Initial steps for developing adapted Sojourn models
The new models were designed to classify PA intensity (i.e., sedentary, light, or moderate-to-vigorous PA (MVPA)), whereas the original method estimated METs and metrics derived from METs (i.e., MET-hours and time spent in sedentary behavior, light PA, and MVPA). To convert the OM data to intensity, the mean oxygen consumption (V˙O2 ) during minute 4 and the first half of minute 5 for each activity was converted to METs. To calculate METs, measured V˙O2 was divided by the predicted resting V˙O2 from Schofield’s equations (12 ). MET values were then coded as sedentary (≤1.5 METs), MVPA (≥3 METs), or light (between both ranges) on the basis of recommended cutoffs (13,14 ). Thus, each activity a participant performed was assigned a single intensity.
The second-by-second accelerometer data were annotated to link each 1-s epoch (vector magnitude counts or ENMO) to the activity being performed at that time. This was the last step before the formal development of the new models.
There were three primary steps included in developing each of the four models. The first involved training an ANN to replace the original method’s “lab-nnet” (5,15 ). The second involved redefining and reoptimizing the bout identification criteria. The third involved defining a new decision tree to produce final estimates. Each step is described in more detail hereinafter.
Development of ANN
Data cleaning and feature extraction were performed before training each ANN. For cleaning, data from the 1-min transition periods were first removed. Next, outliers were removed following the procedure used by Staudenmayer et al. (15 ). This required calculating the accelerometer data’s coefficient of variation for each participant and activity. The mean coefficient of variation was then calculated for each activity, and individual cases that differed from that value by more than 90% were removed from analysis. Finally, data from minute 4 and the first half of minute 5 were isolated for feature extraction, which ensured that the most consistent movement patterns were included in the data set for training the ANN.
Features were calculated in 15-s, nonoverlapping windows, and the feature set included demographic variables (sex, age in years, and body mass index) and accelerometer features (percentiles (10th, 25th, 50th, 75th, and 90th) and lag-one autocorrelation). The accelerometer features were the same as the original lab-nnet (15 ), and the demographic variables were included to account for the higher degree of variability among children compared with the variability among adults. Each ANN used the same feature set, so that it would equally resemble the original method, and one ANN was trained for each of the four adapted Sojourn models (i.e., for hip- or wrist-worn devices, using activity counts or raw acceleration ).

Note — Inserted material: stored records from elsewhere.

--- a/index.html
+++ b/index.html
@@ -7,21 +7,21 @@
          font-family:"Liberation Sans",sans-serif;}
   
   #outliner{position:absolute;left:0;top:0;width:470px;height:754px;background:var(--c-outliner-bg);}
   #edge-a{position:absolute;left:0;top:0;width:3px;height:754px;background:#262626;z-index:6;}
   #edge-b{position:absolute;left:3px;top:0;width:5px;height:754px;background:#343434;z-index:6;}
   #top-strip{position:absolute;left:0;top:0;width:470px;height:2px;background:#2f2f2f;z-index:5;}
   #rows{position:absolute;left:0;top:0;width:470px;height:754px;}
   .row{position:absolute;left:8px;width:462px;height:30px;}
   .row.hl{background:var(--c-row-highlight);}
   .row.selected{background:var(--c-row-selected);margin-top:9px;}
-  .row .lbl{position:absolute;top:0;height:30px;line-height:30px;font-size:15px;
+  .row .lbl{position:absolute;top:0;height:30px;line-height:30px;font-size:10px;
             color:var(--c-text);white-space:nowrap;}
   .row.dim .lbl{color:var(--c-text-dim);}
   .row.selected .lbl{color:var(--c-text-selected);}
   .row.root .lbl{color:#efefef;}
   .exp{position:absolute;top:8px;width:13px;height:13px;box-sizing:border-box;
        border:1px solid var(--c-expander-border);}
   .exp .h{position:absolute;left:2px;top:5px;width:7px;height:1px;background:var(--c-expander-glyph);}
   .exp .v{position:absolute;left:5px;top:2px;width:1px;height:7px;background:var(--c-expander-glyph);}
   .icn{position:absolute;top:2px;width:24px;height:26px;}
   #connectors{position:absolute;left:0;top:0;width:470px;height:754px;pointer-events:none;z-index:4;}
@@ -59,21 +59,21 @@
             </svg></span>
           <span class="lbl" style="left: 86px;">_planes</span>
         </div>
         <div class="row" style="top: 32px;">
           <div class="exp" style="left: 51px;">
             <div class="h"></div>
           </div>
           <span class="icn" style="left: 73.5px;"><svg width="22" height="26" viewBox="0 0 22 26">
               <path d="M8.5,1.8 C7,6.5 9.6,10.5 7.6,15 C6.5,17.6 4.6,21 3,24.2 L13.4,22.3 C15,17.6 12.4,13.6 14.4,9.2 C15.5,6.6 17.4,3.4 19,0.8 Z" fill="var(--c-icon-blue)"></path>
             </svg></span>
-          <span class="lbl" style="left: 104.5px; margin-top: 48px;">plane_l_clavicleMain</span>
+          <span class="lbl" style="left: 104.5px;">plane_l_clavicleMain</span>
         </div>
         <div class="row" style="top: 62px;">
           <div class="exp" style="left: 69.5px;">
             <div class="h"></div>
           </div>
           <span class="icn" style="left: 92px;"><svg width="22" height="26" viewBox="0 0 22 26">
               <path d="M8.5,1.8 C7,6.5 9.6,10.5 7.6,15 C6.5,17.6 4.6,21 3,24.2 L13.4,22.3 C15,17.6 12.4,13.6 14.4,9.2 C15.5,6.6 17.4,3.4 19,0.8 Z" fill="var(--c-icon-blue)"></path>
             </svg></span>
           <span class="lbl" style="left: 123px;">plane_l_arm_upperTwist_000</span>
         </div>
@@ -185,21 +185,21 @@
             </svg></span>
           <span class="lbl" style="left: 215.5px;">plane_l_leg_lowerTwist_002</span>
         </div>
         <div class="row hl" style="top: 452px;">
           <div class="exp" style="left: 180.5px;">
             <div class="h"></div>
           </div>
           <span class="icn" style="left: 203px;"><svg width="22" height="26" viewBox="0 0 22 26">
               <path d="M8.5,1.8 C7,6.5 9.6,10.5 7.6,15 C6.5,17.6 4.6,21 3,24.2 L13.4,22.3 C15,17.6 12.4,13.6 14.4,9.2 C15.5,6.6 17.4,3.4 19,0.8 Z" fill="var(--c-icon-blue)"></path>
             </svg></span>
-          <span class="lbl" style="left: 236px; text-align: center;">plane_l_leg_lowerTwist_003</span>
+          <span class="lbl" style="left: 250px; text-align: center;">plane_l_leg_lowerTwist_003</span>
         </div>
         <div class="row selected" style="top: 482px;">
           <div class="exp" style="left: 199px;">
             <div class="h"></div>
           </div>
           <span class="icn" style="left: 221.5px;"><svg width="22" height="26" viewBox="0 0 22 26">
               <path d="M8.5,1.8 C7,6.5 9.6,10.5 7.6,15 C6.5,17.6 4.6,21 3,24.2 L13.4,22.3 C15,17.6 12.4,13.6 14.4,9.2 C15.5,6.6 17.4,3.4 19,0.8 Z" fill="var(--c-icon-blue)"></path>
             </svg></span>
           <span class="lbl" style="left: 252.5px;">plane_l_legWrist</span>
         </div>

The ANN training process involved using the R packages caret and nnet (16,17 ). Caret provides flexible structures for training machine learning models and was first used to split the data set into equally balanced partitions, with 70% of the data used for training, and the remaining 30% held out for cross-validating the ANN. It then called nnet to train models that were optimized through grid search. This involved testing various settings for hidden layer size (5, 10, 15, 20, and 25 nodes tested) and decay rate (0, 0.1, and 0.001 tested), returning the optimal performer.
Bout identification algorithm
To update the bout identification algorithm, code from the original soj-3× function was modified to accommodate youth behavior patterns and different monitor usages (i.e., different wear locations and data types). This entailed a strategy that differed slightly from the original. In the original soj-3×, two parameters affected the way in which new Sojourns were defined. The first required that consecutive epochs had to differ by 15 or more counts, and the second required that each Sojourn was a minimum of 30 s. The values for both parameters were tuned using grid search.
The present study’s adapted bout identification algorithm used both of these parameters plus a new parameter. The new parameter added a requirement to the comparison of consecutive pairs of epochs, whereby the second value in a given pair had to be below a certain amount, similar to a sedentary cut point. All three parameters in the adapted models were optimized through grid search, with 5 settings tested for each parameter and a total of 125 combinations tested. (See Document, Supplemental Digital Content 1, Summary of model tuning with grid search, http://links.lww.com/MSS/B101 .) The optimal parameter values were defined as the combination that achieved the highest κ score when the Sojourn models were applied to the whole phase 1 data set, including non–steady-state activity.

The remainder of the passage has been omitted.